SG Hambros out to make life less taxing for offshore clients
Christine Ross from SG Private Banking Hambros discusses the importance of tax planning for cross-border clients and the bank’s strategy for growth
With expanding numbers of Continental European expatriates now considering the UK as home, British banks are increasingly broadening wealth management offerings to cater for this new type of client.
SG Private Banking Hambros is no exception, with wealth planning boss Christine Ross now accepting a broader, cross-border remit, following the merger of her UK team with its international counterpart.
“It’s all very well having an international offering for offshore assets,” comments Ms Ross. “But once you are paying UK taxes, you need expertise in UK issues. This means that no client of ours is falling through the gap.”
In a recessionary climate, where politicians and other officials are regularly accused of creative minimisation of taxes, Ms Ross is keen to draw an ethical line in the sand. “The tax planning we do for our clients is benign and on a particular side of the line,” she says, adding that most clients’ views of what is morally right or wrong are typically shaped by their lawyers and tax advisers, with the debate about what is acceptable moving on fast, particularly since the onset of the crisis in 2008.
Ms Ross has an intimate knowledge of tax planning schemes, including controversial devices such as Employee Benefit Trusts (EBTs), now at the centre of investigations at Rangers Football Club in Scotland. Her belief is that while there are many excellent tools in the box, the value of the wealth planner lies in their correct, skilful and ethical use.
“EBTs, when used well, are there to benefit employees. Some firms pay out health insurance or gym membership fees from them,” says Ms Ross, freely quoting case law and Inland Revenue regulations to back up her theory.
“They are often used responsibly. They are not just used to channel money and avoid taxes. They are there to provide benefits and in some case, longer-term incentives.”
Once key tax issues have been addressed, the next big challenges Ms Ross currently sees among clients is converting paper wealth into income-producing assets. This particularly relates to those families who have recently sold their businesses and need to combine yield generation with “sensibly managed” portfolios.
The bank is seeing “something of a renaissance” in portfolios composed of individual stocks and bonds. But there has been another, more surprising development. While the conversation about alternative assets and hedge funds in particular was a tough one to hold in the nervousness of the immediate, post-Madoff aftermath, SG’s private bankers now talk openly and enthusiastically about the benefits of being able to offer hedge fund products.

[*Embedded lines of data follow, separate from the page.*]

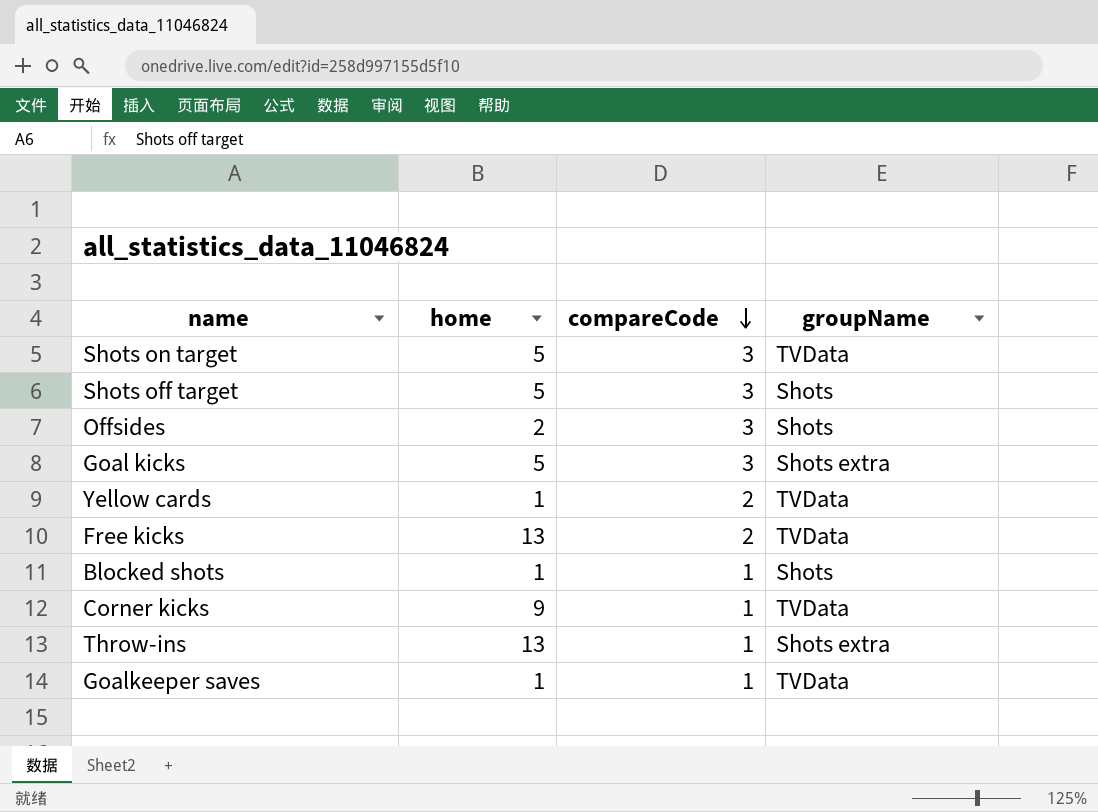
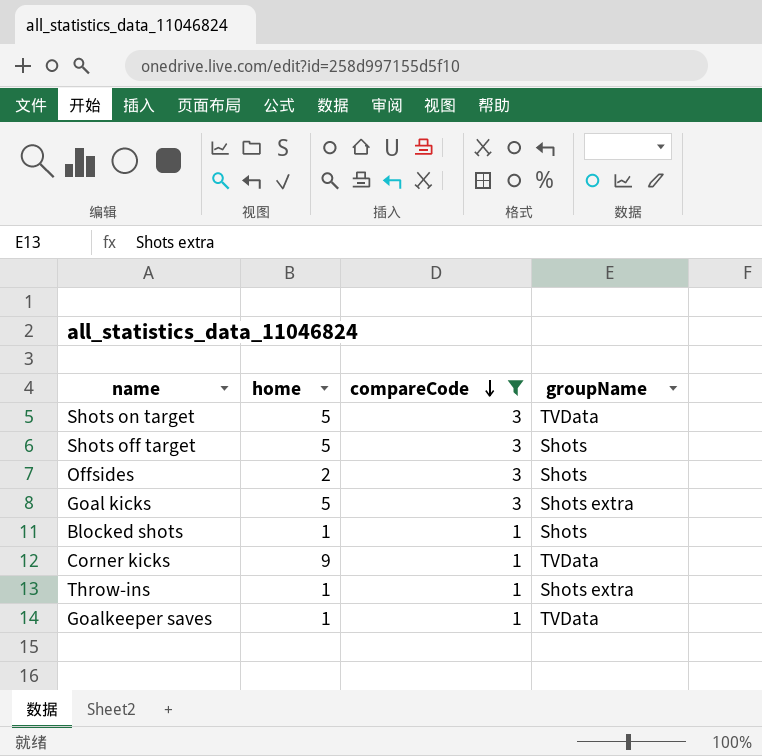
filter: none -> compareCode != 2
Throw-ins | home: 13 -> 1

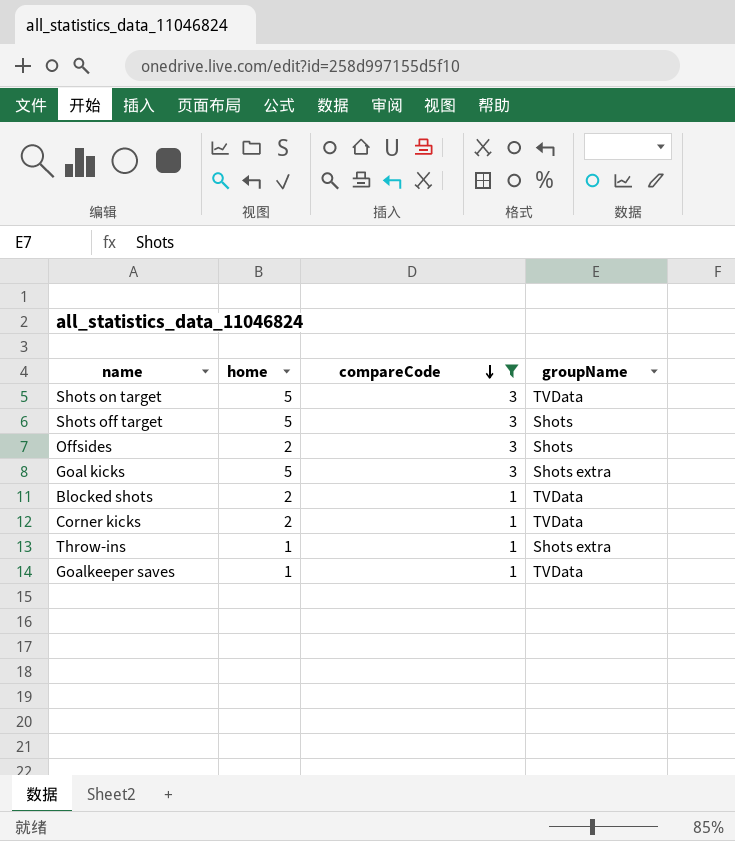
Blocked shots | home: 1 -> 2
Blocked shots | groupName: Shots -> TVData
Corner kicks | home: 9 -> 2

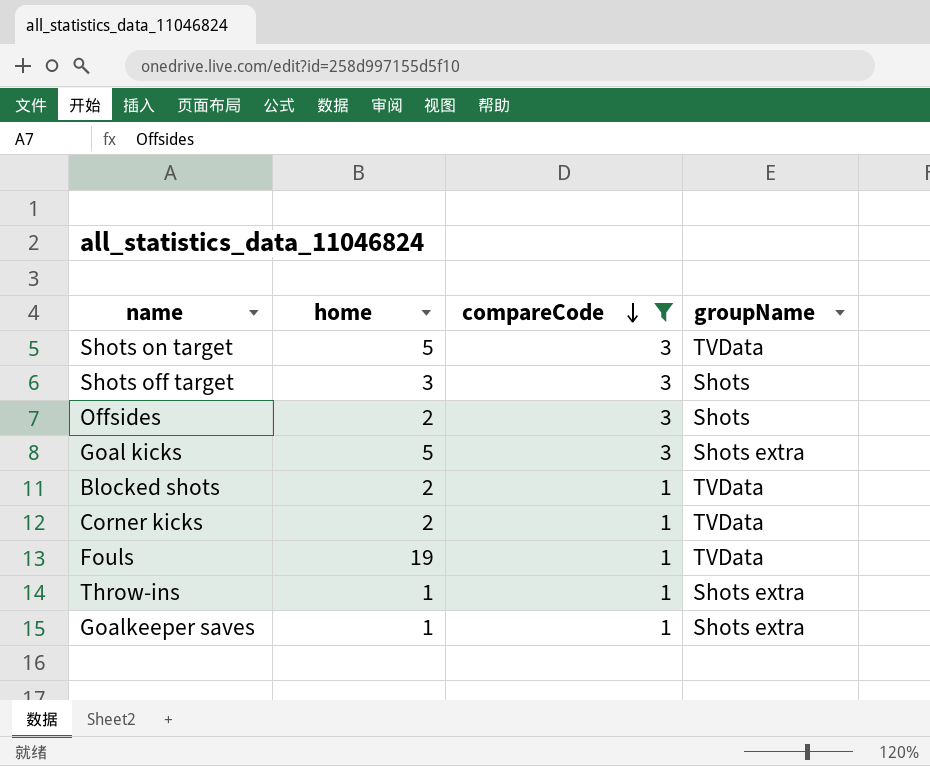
Shots off target | home: 5 -> 3
row Fouls: none -> 19 | 1 | TVData
Goalkeeper saves | groupName: TVData -> Shots extra

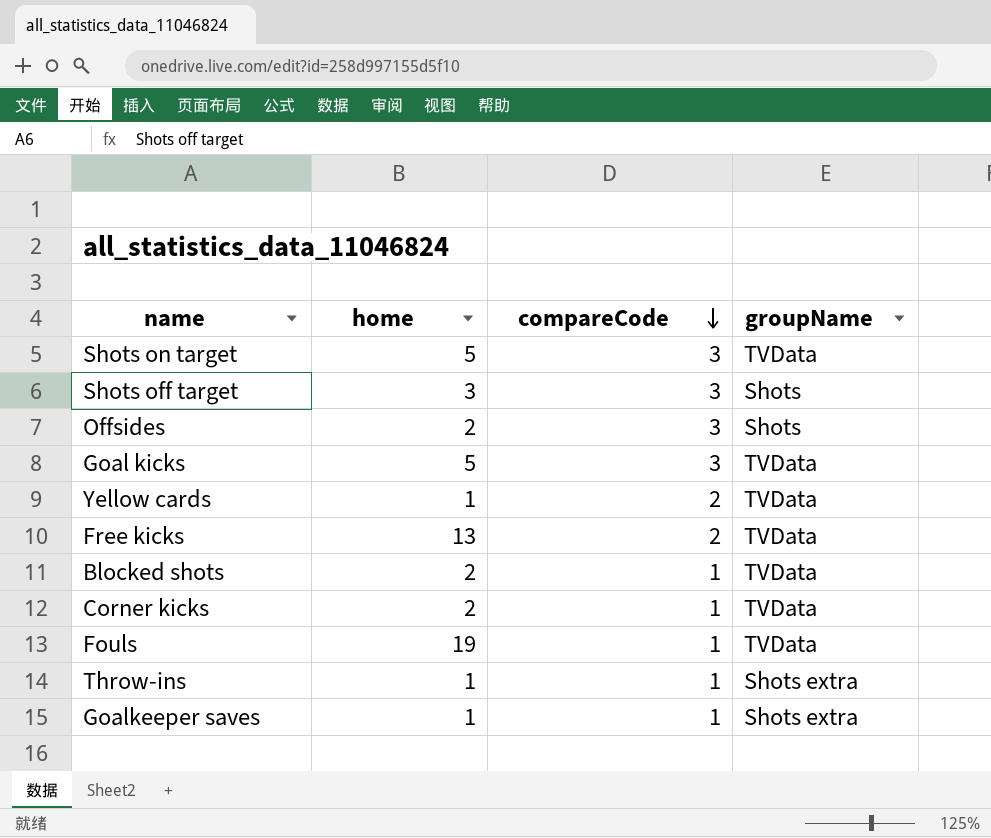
filter: compareCode != 2 -> none
Goal kicks | groupName: Shots extra -> TVData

This is done through a liquid and transparent range from the group-owned Lyxor managed account platform, which is seen a big plus, particularly by new recruits arriving from smaller boutiques with limited product ranges. Although the French parent bank is watching closely in the background, this cross-selling of hedge fund products is clearly one area which SocGen is keen to encourage.
“While they have a couple of people on our board in the UK, the French have understood the balance and are not too intrusive,” says Ms Ross. “They are here to support us,” providing input into both business and investment strategies on a hub and spoke basis.

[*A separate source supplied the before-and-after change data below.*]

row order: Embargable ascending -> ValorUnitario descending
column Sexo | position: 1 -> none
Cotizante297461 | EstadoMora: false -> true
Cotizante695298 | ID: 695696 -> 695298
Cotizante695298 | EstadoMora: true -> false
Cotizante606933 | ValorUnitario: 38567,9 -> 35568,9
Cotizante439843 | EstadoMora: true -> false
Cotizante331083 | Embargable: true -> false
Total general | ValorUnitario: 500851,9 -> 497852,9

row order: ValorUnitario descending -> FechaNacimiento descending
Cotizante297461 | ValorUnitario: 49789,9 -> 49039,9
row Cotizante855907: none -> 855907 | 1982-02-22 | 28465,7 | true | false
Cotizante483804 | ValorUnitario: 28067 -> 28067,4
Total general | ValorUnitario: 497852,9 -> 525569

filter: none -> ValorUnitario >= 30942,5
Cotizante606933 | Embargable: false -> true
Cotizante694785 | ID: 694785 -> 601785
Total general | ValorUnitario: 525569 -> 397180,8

This gradual build-up of client confidence has seen assets surging well beyond £9bn (€11bn), though still well below their £15bn peak. But Ms Ross is quietly expectant of further growth, both organic and through acquisition, with the sense of expanding scale backed by group investments in risk management and compliance systems.

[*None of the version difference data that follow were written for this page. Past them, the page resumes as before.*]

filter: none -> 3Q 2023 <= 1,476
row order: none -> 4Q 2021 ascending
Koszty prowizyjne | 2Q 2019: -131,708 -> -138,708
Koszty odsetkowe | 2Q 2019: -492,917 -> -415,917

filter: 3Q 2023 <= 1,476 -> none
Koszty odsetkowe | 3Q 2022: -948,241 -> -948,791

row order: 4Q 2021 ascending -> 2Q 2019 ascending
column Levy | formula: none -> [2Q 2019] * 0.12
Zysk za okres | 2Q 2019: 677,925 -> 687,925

Recent deals included the acquisition of £280m of client assets from Barings, following a similar story with ABN Amro. “We are really good at integrating our people and mixing them in,” suggests Ms Ross. “I don’t see anyone looking around pointing and saying: ‘that is a Barings person.’ It is not them and us, as with acquisitions in so many places.”
It is this idea of helping staff feel at home, in terms of identifying talent, training and encouragement, which Ms Ross particularly values at the French bank. This is a notion she has developed through a long career. Ms Ross started off as a childrens’ clothes buyer for Debenhams in London, before creating products for branch customers of building society Abbey National, advising wealthy individuals at UBS and eventually settling down as a wealth planner at SG.
Indeed much of her bank’s expansion has been down to finding good relationship managers in different regions. The move to open in Scotland is a case in point.
“Edinburgh was never on the radar of our previous expansion,” says Ms Ross, talking about the establishment of UK regional operations. “Yet we found some good people there so decided to have an Edinburgh office. There were other, more promising, potential locations where we just could not find the right people to expand the business.”